**Try it:**
When you find the line with "(940, 839) none" among the records below, reproduce it and each line after it exactly, ending with the line with "[105,90,241,109] Requirements /".

**Data listing:**
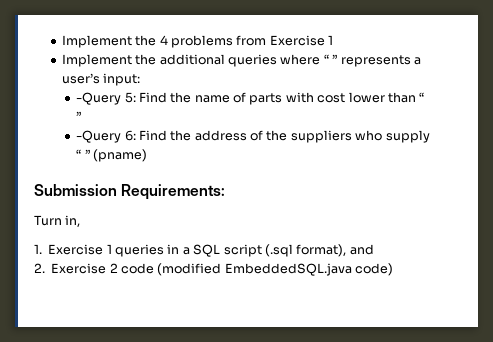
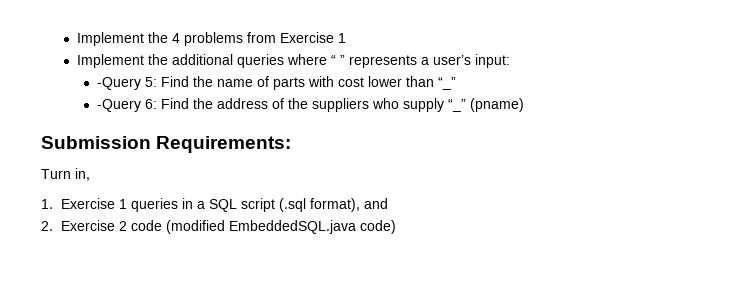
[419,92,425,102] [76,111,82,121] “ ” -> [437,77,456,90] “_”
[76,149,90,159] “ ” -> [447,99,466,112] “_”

...

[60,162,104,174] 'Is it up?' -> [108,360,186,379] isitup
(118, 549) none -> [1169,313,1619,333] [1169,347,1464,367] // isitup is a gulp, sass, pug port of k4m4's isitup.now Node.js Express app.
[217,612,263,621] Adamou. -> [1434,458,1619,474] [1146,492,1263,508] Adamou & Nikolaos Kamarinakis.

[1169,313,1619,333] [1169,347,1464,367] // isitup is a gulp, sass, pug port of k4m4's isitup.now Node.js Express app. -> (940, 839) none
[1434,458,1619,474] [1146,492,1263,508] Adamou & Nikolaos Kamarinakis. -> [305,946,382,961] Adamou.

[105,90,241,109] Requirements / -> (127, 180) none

==

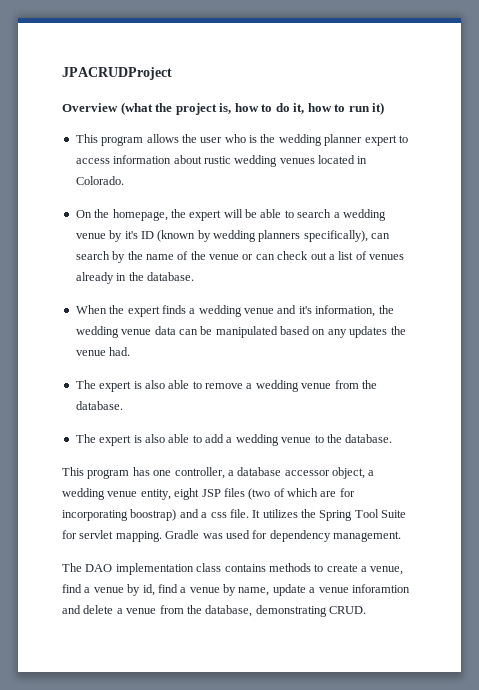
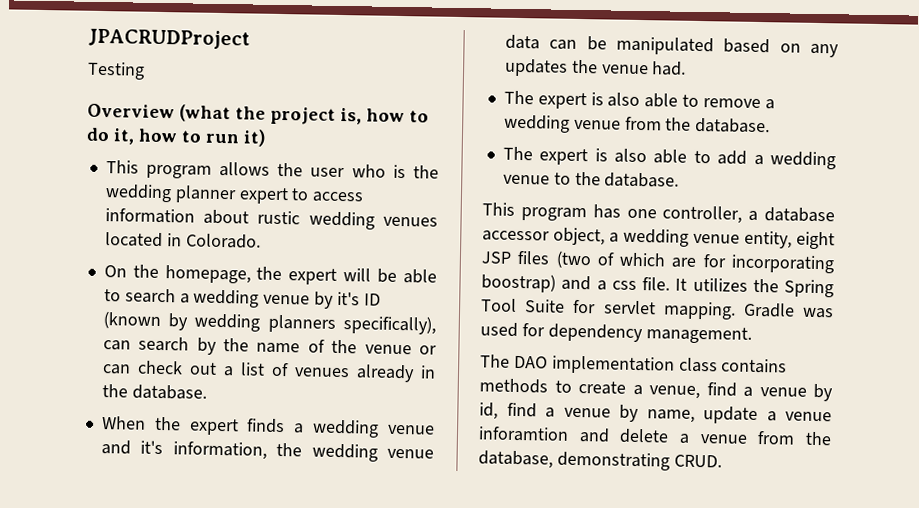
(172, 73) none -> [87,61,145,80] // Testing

**Output of the task:**
[1169,313,1619,333] [1169,347,1464,367] // isitup is a gulp, sass, pug port of k4m4's isitup.now Node.js Express app. -> (940, 839) none
[1434,458,1619,474] [1146,492,1263,508] Adamou & Nikolaos Kamarinakis. -> [305,946,382,961] Adamou.

[105,90,241,109] Requirements / -> (127, 180) none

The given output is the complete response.